Key Points of the Agreement are as follows:

  • Electrolux failed to file a Notice of Arrival of Pesticides and Devices for these imports on 141 occasions.
  • Electrolux imported unregistered pesticide products on 573 occasions.
  • EPA issued a Stop Sale, Use or Removal Order.
  • Electrolux offered to rework all dehumidifiers and air conditioners that contained a filter manufactured with nanosilver.
  • The Civil Penalty to settle the action is $6,991,400.
  • The Civil Penalty includes a 20% reduction in the amount for Electrolux’s good faith efforts to bring their products into compliance with FIFRA.

EPA Petition on Chemours PFAS

On October 14, 2020, EPA received a petition to require health and environmental testing under Section 21 of the Toxic Substances Control Act (TSCA) on certain PFAS manufactured by Chemours in Fayetteville, North Carolina.  The petitioners consist of the Center for Environmental Health, the Cape Fear River Watch, Clean Cape Fear, Democracy Green, Toxic Free NC, and the NC Black Alliance.  The petition requests testing on 54 PFAS which Chemours produces.  The petition states that the 54 PFAS meet the criteria for testing in section 4(a) of TSCA.  It states that,

Based on the known hazards of these analogues, untested PFAS with potential for exposure would meet the criteria for testing in section 4(a)(1)(A) of TSCA because they “may present an unreasonable risk of injury” and have “insufficient information and experience” to determine their effects on health or the environment.
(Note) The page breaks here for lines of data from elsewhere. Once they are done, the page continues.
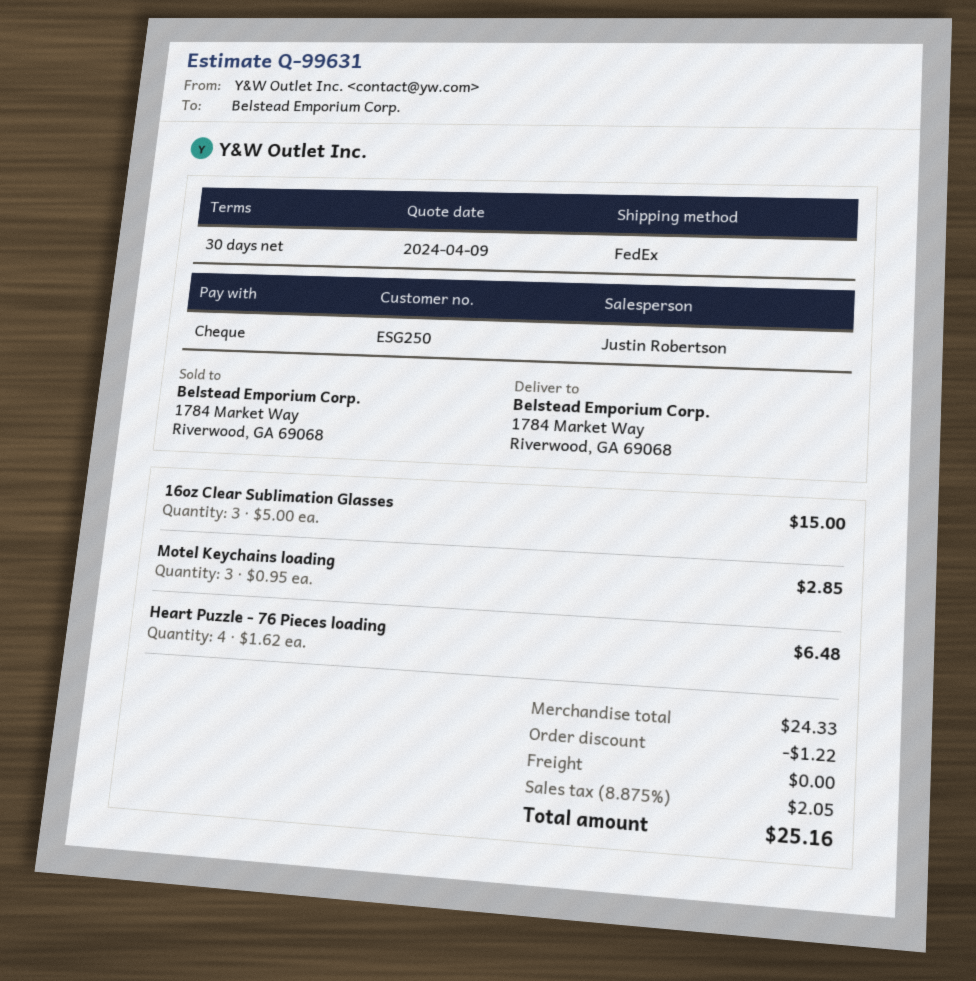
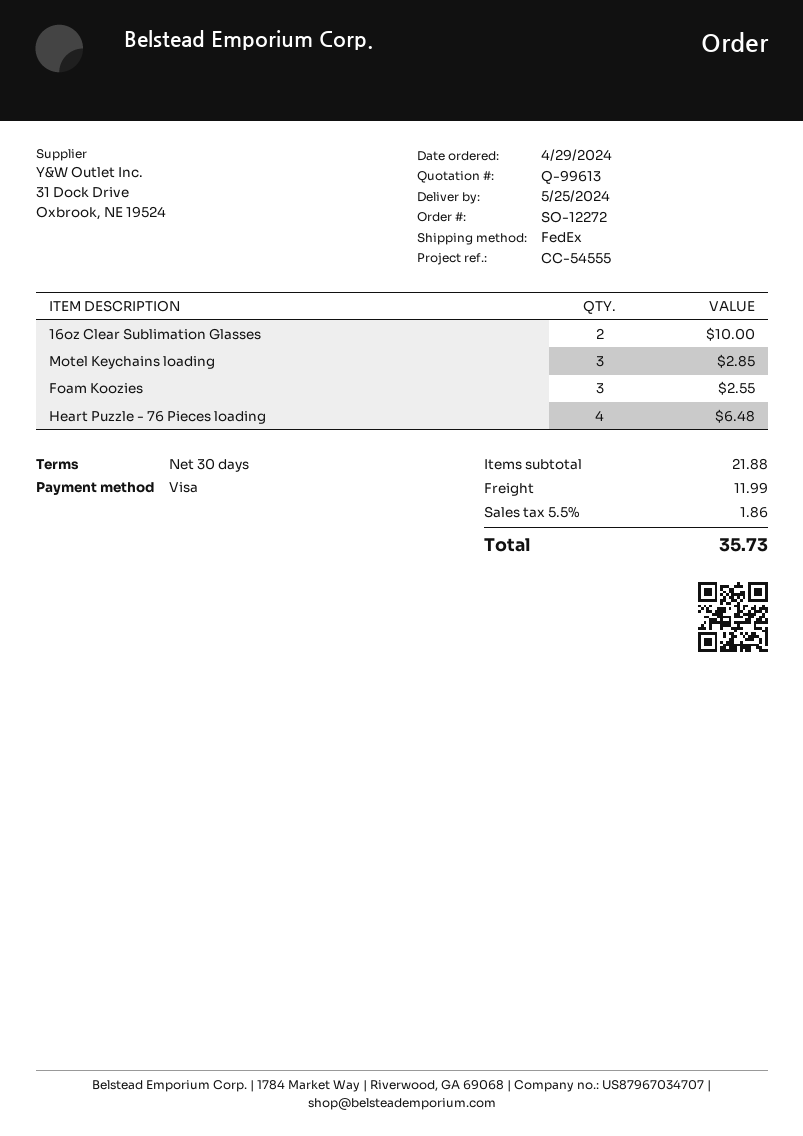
quote number: Q-99631 -> Q-99613
payment method: cheque -> Visa
16oz Clear Sublimation Glasses: 3 for 15.00 -> 2 for 10.00
Foam Koozies: none -> 3 for 2.55
subtotal: 24.33 -> 21.88
discount: 1.22 -> none
shipping: 0.00 -> 11.99
tax: 8.875% = 2.05 -> 5.5% = 1.86
total: 25.16 -> 35.73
The PFAS produced by Chemours includes both commercial products and byproducts from their manufacturing process.  Some of the testing differs based on whether the compound is Tier 1 (detection in human sera, food or drinking water) or Tier 2 (significant potential for human exposure based on detection in environmental media and other evidence).  The petition also states that Gen X chemicals have been detected in drinking water and private wells in the vicinity of the Chemours plant.  A major point of concern for the petitioners involves the North Carolina consent order, which is the result of a lawsuit against Chemours from the North Carolina Department of Environmental Quality addressing PFAS contamination in the Cape Fear River basin from the Chemours’ facility.  The petition states current testing of Gen X chemicals by Chemours has been inadequate to fully evaluate the risks and additional carcinogenicity studies are needed.

The petition proposes testing with animal studies:

  • 28-day repeated dose rodent toxicology studies to determine impact on health,
  • Multigeneration or extended one-generation and 2-year rodent carcinogenicity studies for Tier 1 substances,
  • Testing on both mice and rats using oral routes of administration,
  • Inhalation testing used for volatile chemicals, and
  • Toxicokinetic studies to characterize relationship between serum concentrations and dermal to evaluate biological half-life and potential for bioaccumulation.

The petition also proposes the following human studies:

  • A human health study for the Cape Fear watershed to determine the relationship between exposure in the Cape Fear watershed and health outcomes.
  • Testing to determine human half-lives of the listed chemicals through longitudinal biomonitoring and exposure estimation in workers.